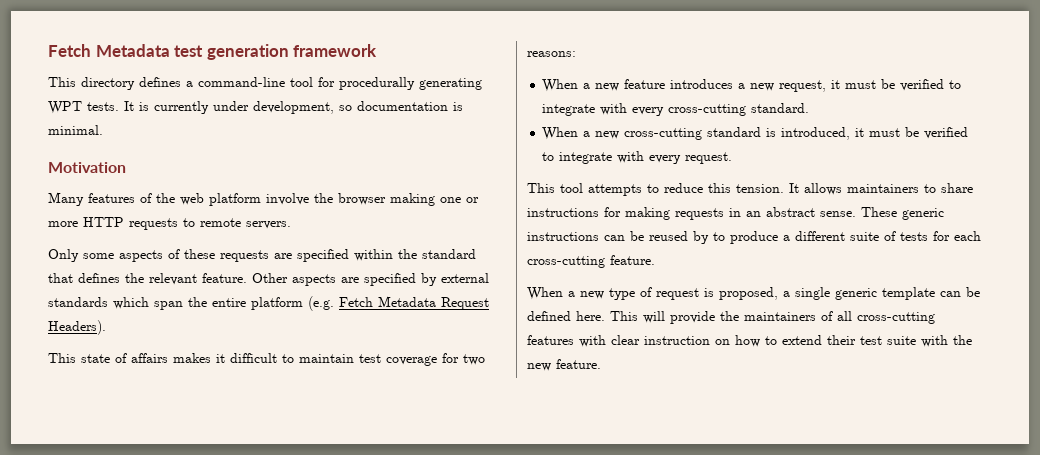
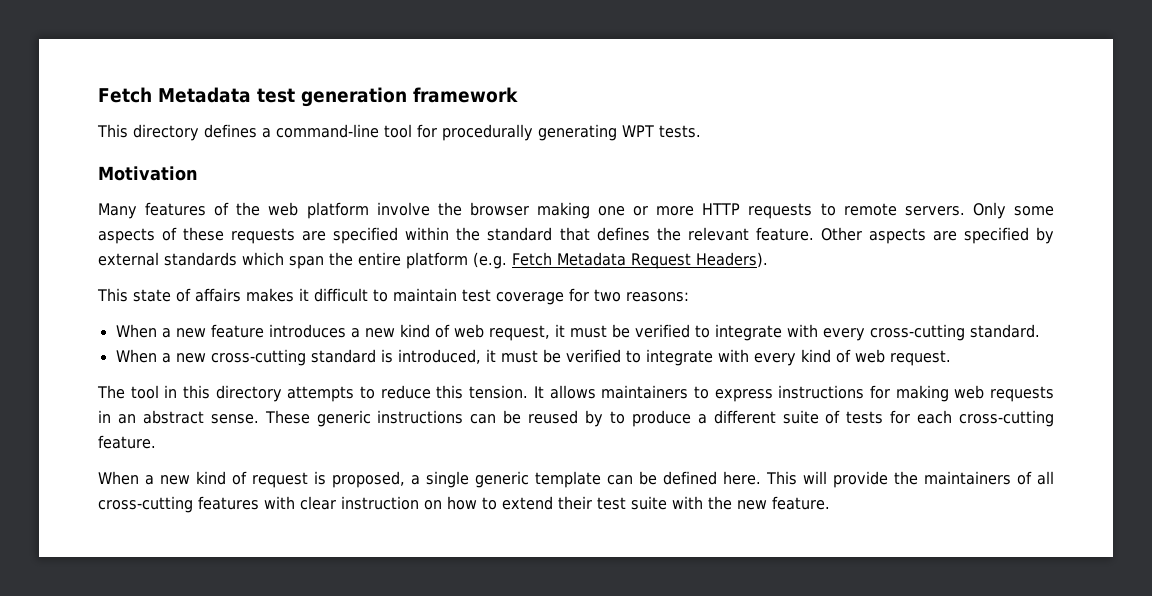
[124,101,463,114] [48,125,103,135] It is currently under development, so documentation is minimal. -> (701, 131) none
(291, 225) // -> (965, 211) none
(775, 87) none -> [399,324,484,338] kind of web
[685,152,733,164] [527,183,583,193] request. // This tool -> [800,349,951,366] [97,385,282,402] kind of web request. // The tool in this directory
[941,183,973,193] share -> [714,389,773,402] express
(670, 213) none -> [954,385,985,399] web
[609,288,635,300] type -> [196,471,226,485] kind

> _EXERCISE_: Select every line of the records holding the string "none".

> _SOLVED EXERCISE_:
[124,101,463,114] [48,125,103,135] It is currently under development, so documentation is minimal. -> (701, 131) none
(291, 225) // -> (965, 211) none
(775, 87) none -> [399,324,484,338] kind of web
(670, 213) none -> [954,385,985,399] web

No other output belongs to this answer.